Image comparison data
----

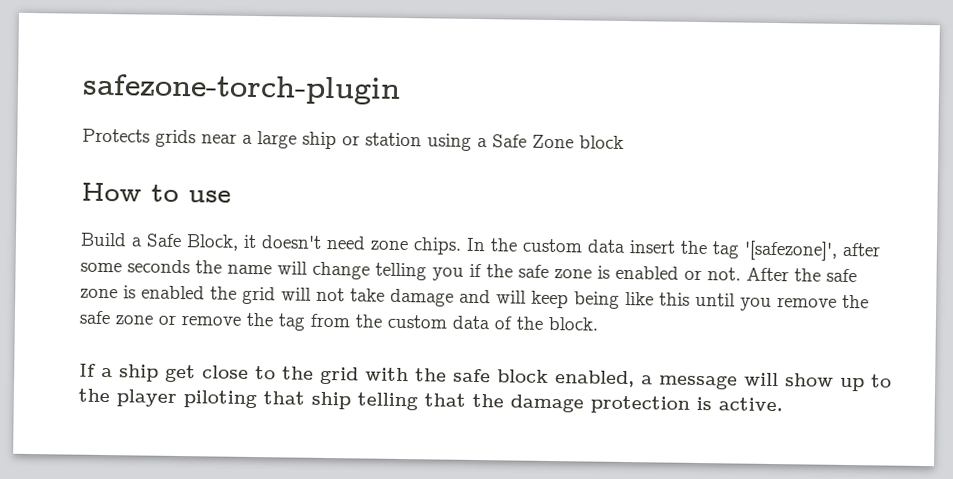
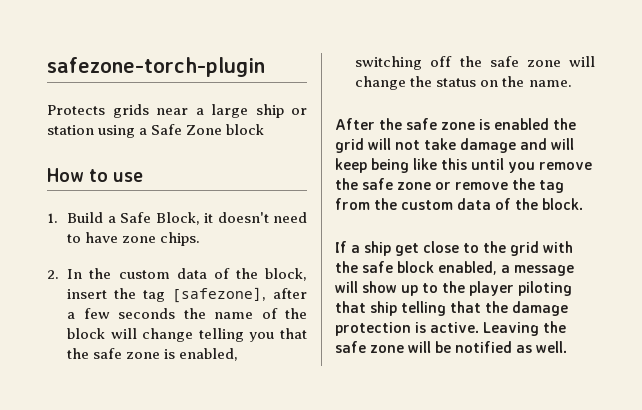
- Build a Safe Block, it doesn't need zone chips. In the custom data insert the tag '[safezone]', after some seconds the name will change telling you if the safe zone is enabled or not. After the safe zone is enabled the grid will not take damage and will keep being like this until you remove the safe zone or remove the tag from the custom data of the block.
+ 1. Build a Safe Block, it doesn't need to have zone chips.
+ 2. In the custom data of the block, insert the tag [safezone], after a few seconds the name of the block will change telling you that the safe zone is enabled, switching off the safe zone will change the status on the name.
+ After the safe zone is enabled the grid will not take damage and will keep being like this until you remove the safe zone or remove the tag from the custom data of the block.
+ Leaving the safe zone will be notified as well.

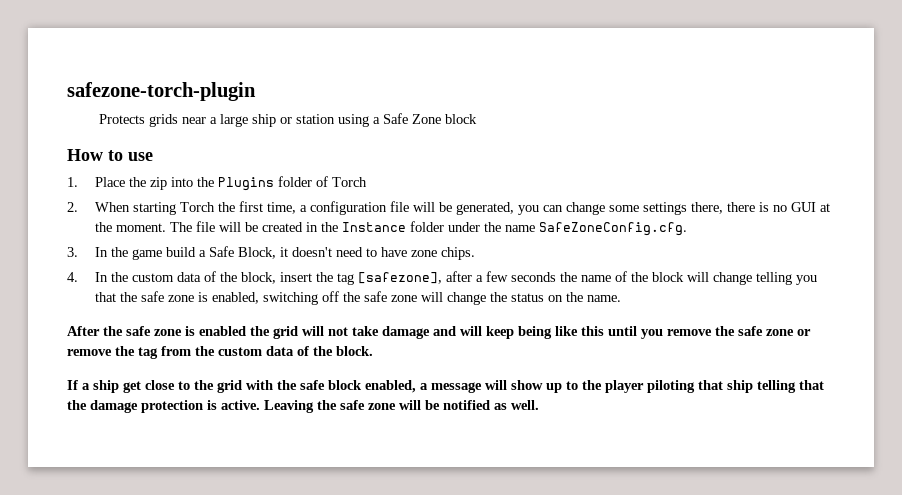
- 1. Build a Safe Block, it doesn't need to have zone chips.
+ 1. Place the zip into the Plugins folder of Torch
+ 2. When starting Torch the first time, a configuration file will be generated, you can change some settings there, there is no GUI at the moment. The file will be created in the Instance folder under the name SafeZoneConfig.cfg.
+ 3. In the game build a Safe Block, it doesn't need to have zone chips.
- 2. In the custom data of the block, insert the tag [safezone], after a few seconds the name of the block will change telling you that the safe zone is enabled, switching off the safe zone will change the status on the name.
+ 4. In the custom data of the block, insert the tag [safezone], after a few seconds the name of the block will change telling you that the safe zone is enabled, switching off the safe zone will change the status on the name.

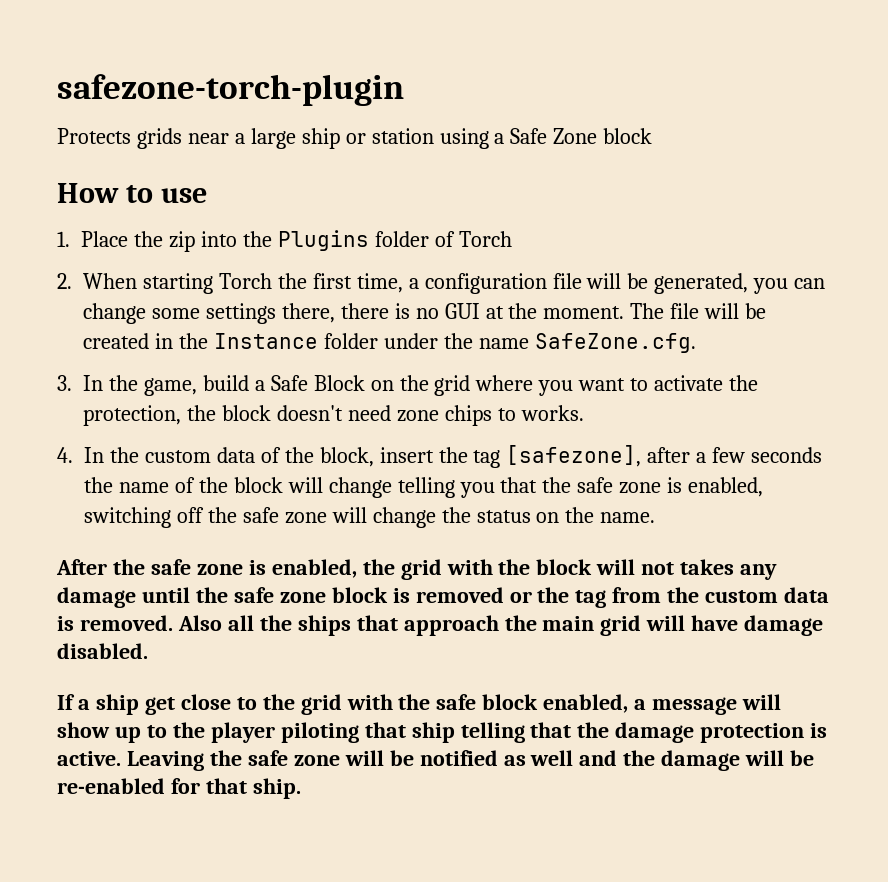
- The file will be created in the Instance folder under the name SafeZoneConfig.cfg.
+ The file will be created in the Instance folder under the name SafeZone.cfg.
- 3. In the game build a Safe Block, it doesn't need to have zone chips.
+ 3. In the game, build a Safe Block on the grid where you want to activate the protection, the block doesn't need zone chips to works.
- After the safe zone is enabled the grid will not take damage and will keep being like this until you remove the safe zone or remove the tag from the custom data of the block.
+ After the safe zone is enabled, the grid with the block will not takes any damage until the safe zone block is removed or the tag from the custom data is removed. Also all the ships that approach the main grid will have damage disabled.
- Leaving the safe zone will be notified as well.
+ Leaving the safe zone will be notified as well and the damage will be re-enabled for that ship.

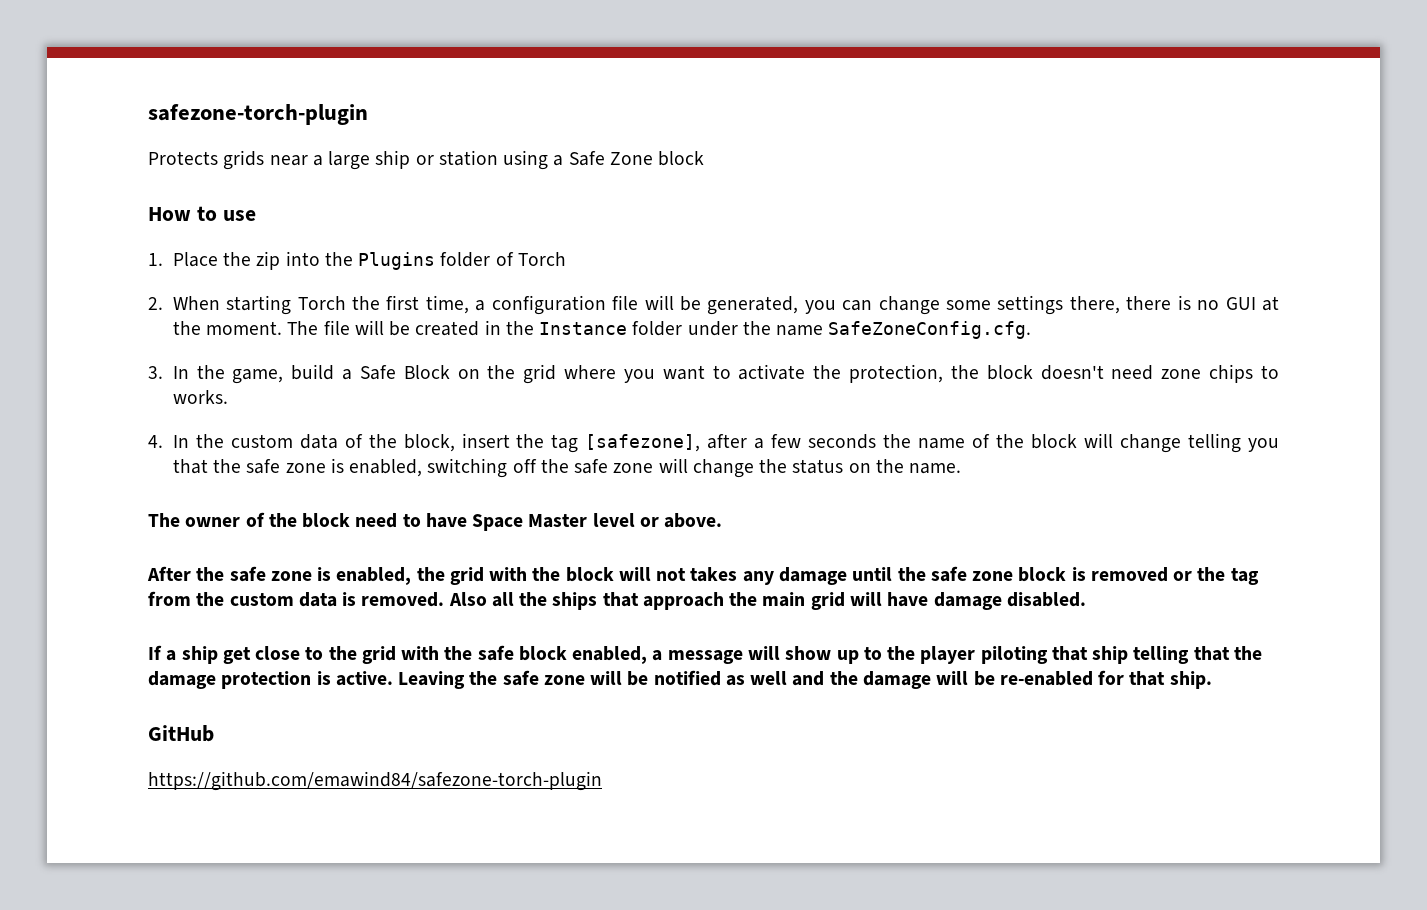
- The file will be created in the Instance folder under the name SafeZone.cfg.
+ The file will be created in the Instance folder under the name SafeZoneConfig.cfg.
+ The owner of the block need to have Space Master level or above.
+ GitHub
+ https://github.com/emawind84/safezone-torch-plugin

----

• What the task requires
Each line above is to be transcribed exactly, though its pictures are not.

• Problem solution
- Build a Safe Block, it doesn't need zone chips. In the custom data insert the tag '[safezone]', after some seconds the name will change telling you if the safe zone is enabled or not. After the safe zone is enabled the grid will not take damage and will keep being like this until you remove the safe zone or remove the tag from the custom data of the block.
+ 1. Build a Safe Block, it doesn't need to have zone chips.
+ 2. In the custom data of the block, insert the tag [safezone], after a few seconds the name of the block will change telling you that the safe zone is enabled, switching off the safe zone will change the status on the name.
+ After the safe zone is enabled the grid will not take damage and will keep being like this until you remove the safe zone or remove the tag from the custom data of the block.
+ Leaving the safe zone will be notified as well.

- 1. Build a Safe Block, it doesn't need to have zone chips.
+ 1. Place the zip into the Plugins folder of Torch
+ 2. When starting Torch the first time, a configuration file will be generated, you can change some settings there, there is no GUI at the moment. The file will be created in the Instance folder under the name SafeZoneConfig.cfg.
+ 3. In the game build a Safe Block, it doesn't need to have zone chips.
- 2. In the custom data of the block, insert the tag [safezone], after a few seconds the name of the block will change telling you that the safe zone is enabled, switching off the safe zone will change the status on the name.
+ 4. In the custom data of the block, insert the tag [safezone], after a few seconds the name of the block will change telling you that the safe zone is enabled, switching off the safe zone will change the status on the name.

- The file will be created in the Instance folder under the name SafeZoneConfig.cfg.
+ The file will be created in the Instance folder under the name SafeZone.cfg.
- 3. In the game build a Safe Block, it doesn't need to have zone chips.
+ 3. In the game, build a Safe Block on the grid where you want to activate the protection, the block doesn't need zone chips to works.
- After the safe zone is enabled the grid will not take damage and will keep being like this until you remove the safe zone or remove the tag from the custom data of the block.
+ After the safe zone is enabled, the grid with the block will not takes any damage until the safe zone block is removed or the tag from the custom data is removed. Also all the ships that approach the main grid will have damage disabled.
- Leaving the safe zone will be notified as well.
+ Leaving the safe zone will be notified as well and the damage will be re-enabled for that ship.

- The file will be created in the Instance folder under the name SafeZone.cfg.
+ The file will be created in the Instance folder under the name SafeZoneConfig.cfg.
+ The owner of the block need to have Space Master level or above.
+ GitHub
+ https://github.com/emawind84/safezone-torch-plugin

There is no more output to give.